GNNs and WL algorithm are related
GNNs can distinguish two graphs if and only if WL algorithm can
GNNs can be compared to WL algorithm to measure expressiveness
GNNs may be exponentially large or polynomial in size
Unary queries definable in GC are computable by GNNs
Queries computable by GNNs may not be definable in first-order logic
MPLang is a logic that operates directly on reals
GNN computations can be quantified in classical complexity
FNNs can be used to decide subsets of {0, 1}p
Language is decidable by FNNs if and only if it is in TC 0
Corollary 1.2 does not follow easily from FNNs result

Techniques

Theorem 1.4 states that a query computable by a GNN with rational weights and piecewise linear activations is definable in GFO+C.
GC ⊆ GNN ⊆ GFO+C, but both inclusions are strict.
To prove Theorem 1.4, GNN computations must be simulated in GFO+C.
Theorem 1.1 is proved by approximating arbitrary GNNs with rational weights and piecewise linear activations.
The Adleman Trick is used to trade randomness for non-uniformity.

Structure of this paper

Developed machinery for rational arithmetic in first-order logic with counting and guarded fragment
Introduced GNNs and proved Theorem 1.4
Proved forward and backward directions of Theorem 1.1
Proved Theorem 1.3

Preliminaries

Sets of integers, nonnegative integers, positive integers, rational numbers, and real numbers are denoted by Z, N, N >0 , Q, R respectively.
Dyadic rationals are rationals whose denominator is a power of two.
Binary representation of n ∈ N is denoted by bin(n).
Bitsize of n is length of the binary representation.
Tuples are denoted using boldface letters.
Empty tuple is denoted ∅.
Vector norm is often the ℓ ∞ -norm.

Functions and approximations

Unique minimal representation of a linear function with minimal number of pieces
Thresholds of linear function are points where it is nonlinear
Rational if all parameters of minimal representation are dyadic rationals
Bitsize of rational linear function is sum of bitsizes of all parameters
Continuous linear function is Lipschitz continuous
Example of rational piecewise linear function is rectified linear unit
Notion of approximation between functions on reals allows for both additive and multiplicative error
Function is rpl-approximable if continuous rational piecewise linear function of polynomial bitsize approximates it
Examples of rpl-approximable functions include logistic, hyperbolic tangent, soft plus, and exponential linear units

Graphs and signals

Graphs are used as data structures for logics and graph neural networks
Graphs are either undirected or directed acyclic graphs (dags)
Vertex set of all graphs is finite and nonempty
Order of a graph is the size of its vertex set
Bitsize of a graph is the size of its representation
Out-degree and in-degree of a vertex in an undirected graph is denoted by
Nodes of in-degree 0 are sources and nodes of out-degree 0 are sinks
Depth of a node in a dag is the length of the longest path from a source to it
Graph signals are real-valued features on vertices of graphs
Signals can be viewed as matrices in R V (G)×ℓ
Vector norms can be applied to graph signals
Signals can be restricted to subsets of V (G)

Boolean circuits

Boolean circuits are directed acyclic graphs with nodes labeled as negation, disjunction, or conjunction.
Sources are input nodes and sinks are output nodes.
The depth of a circuit is the maximum length of a path from an input node to an output node.
The order of a circuit is the number of nodes and the size is the number of nodes plus the number of edges.
Non-uniform TC 0 is the class of all languages that are decided by a family of threshold circuits of bounded depth and polynomial size.
Standard arithmetic functions on the bit representations of natural numbers can be computed by bounded-depth polynomial-size threshold circuits.
ADD, MUL, DIV, ITADD, and LEQ are computable by dlogtime uniform families of bounded-depth polynomial-size threshold circuits.

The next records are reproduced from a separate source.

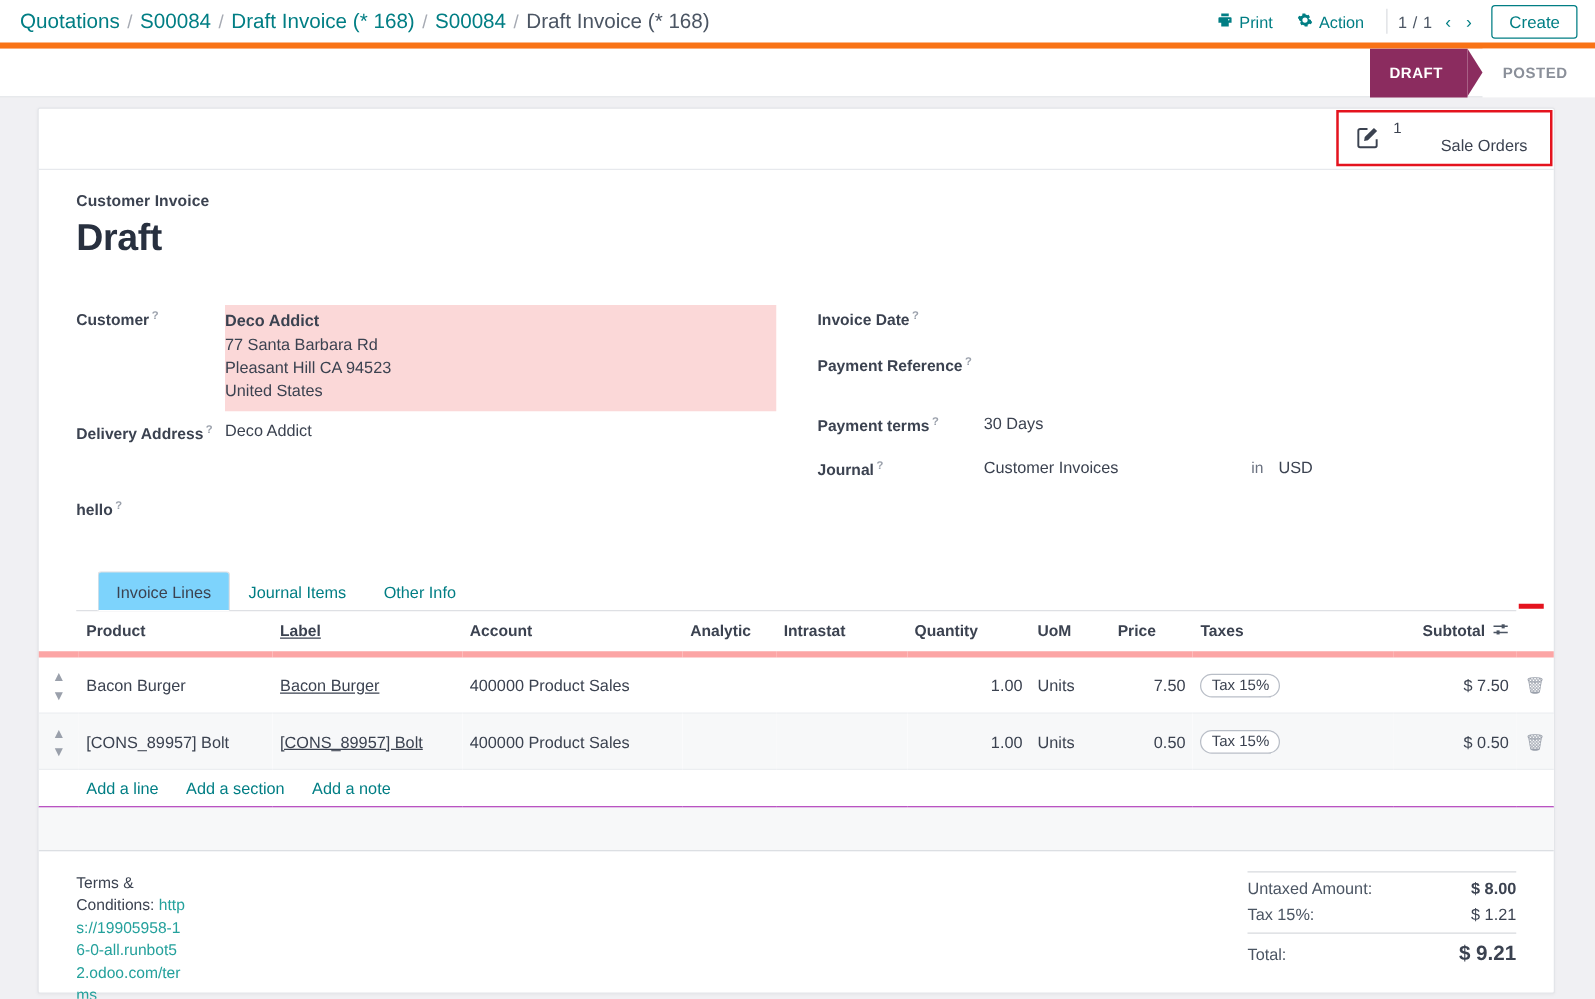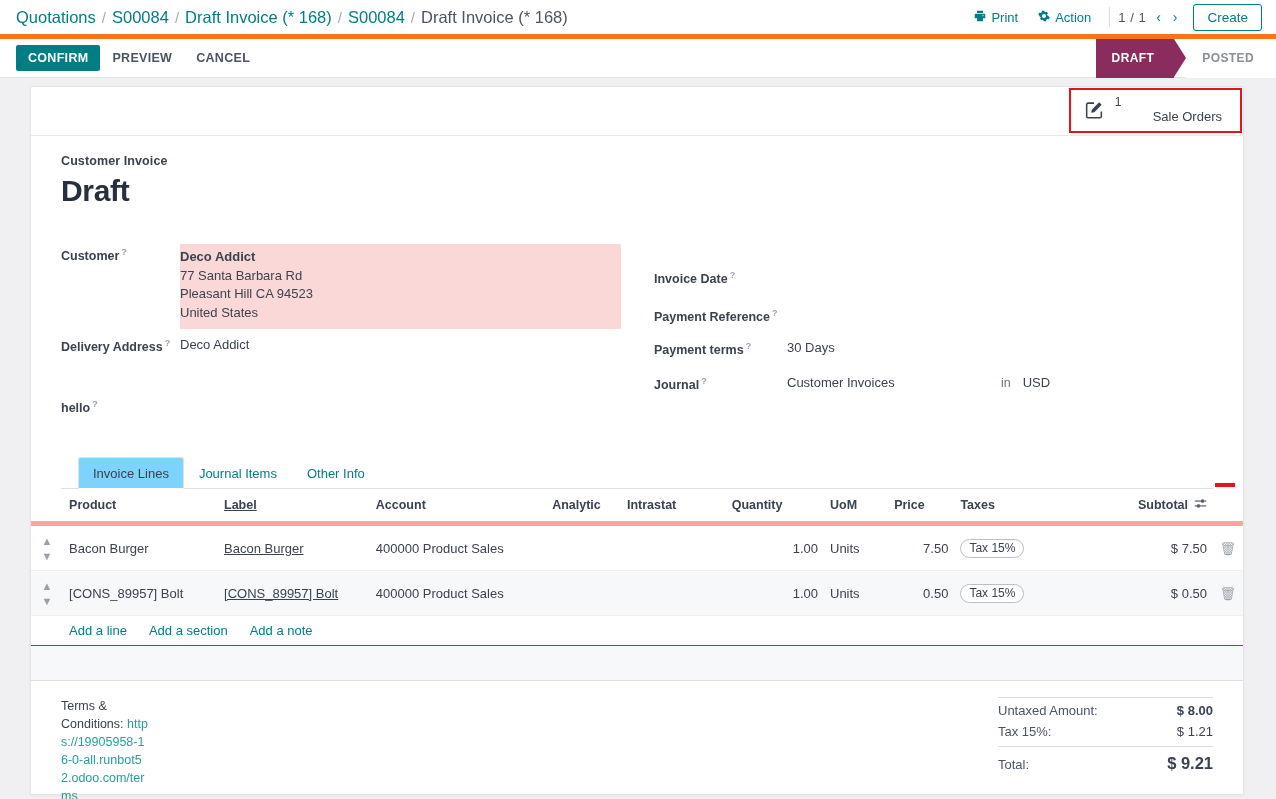"CONFIRM" div.sb-buttons { html: <div> <button>CONFIRM</button> <button>PREVIEW</button> <button>CANCEL</button> </div> -> none }
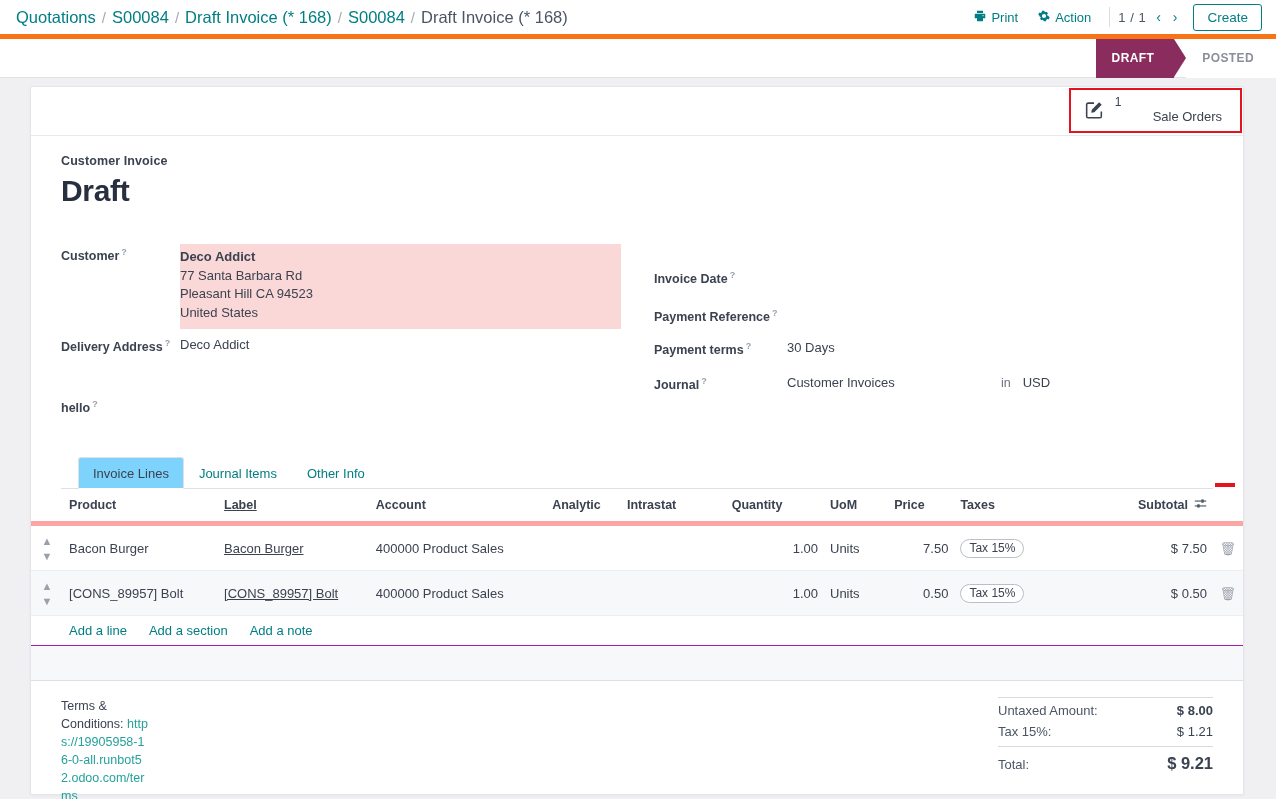"Customer ?" .groups { align-items: center -> none }
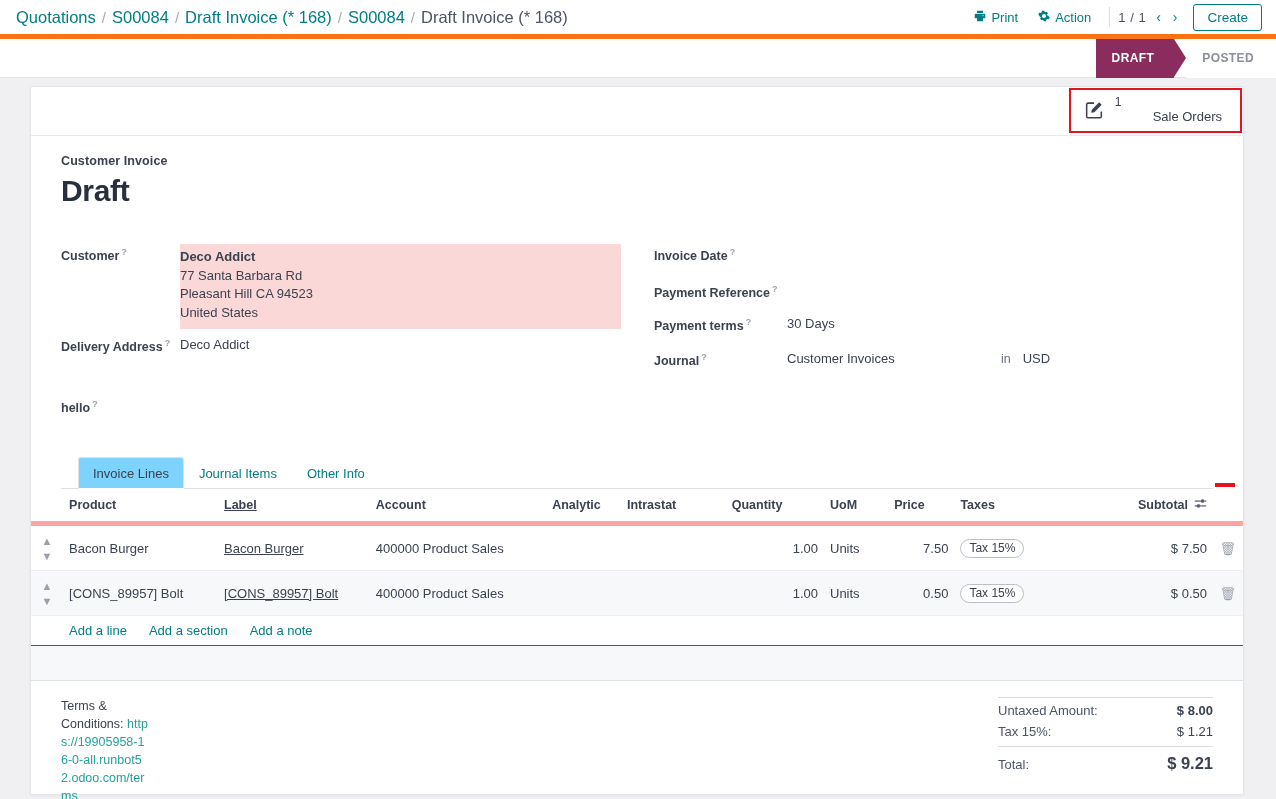"Payment terms ?" div.fld-row { margin-top: 14px -> 29px }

Feedforward neural networks

Formalise feedforward neural networks in a similar way as Boolean circuits
Triple V, E, (a v ) v∈V is an FNN architecture
Weights and biases associated with edges and nodes
Sources of the dag are input nodes, sinks are output nodes
Define order, depth, input and output dimension
Activation functions are Lipschitz continuous
Output of FNN can be linearly bounded in the input
FNNs can be piecewise linear or rational piecewise linear

Relational structures

A vocabulary is a finite set of relation symbols.
A structure consists of a finite set and a relation for each relation symbol.
A graph can be viewed as an {E}-structure, where E is a binary symbol.
A pair (G, b) is a graph with a Boolean signal.
A query is an equivariant mapping that associates a mapping with each structure in a class.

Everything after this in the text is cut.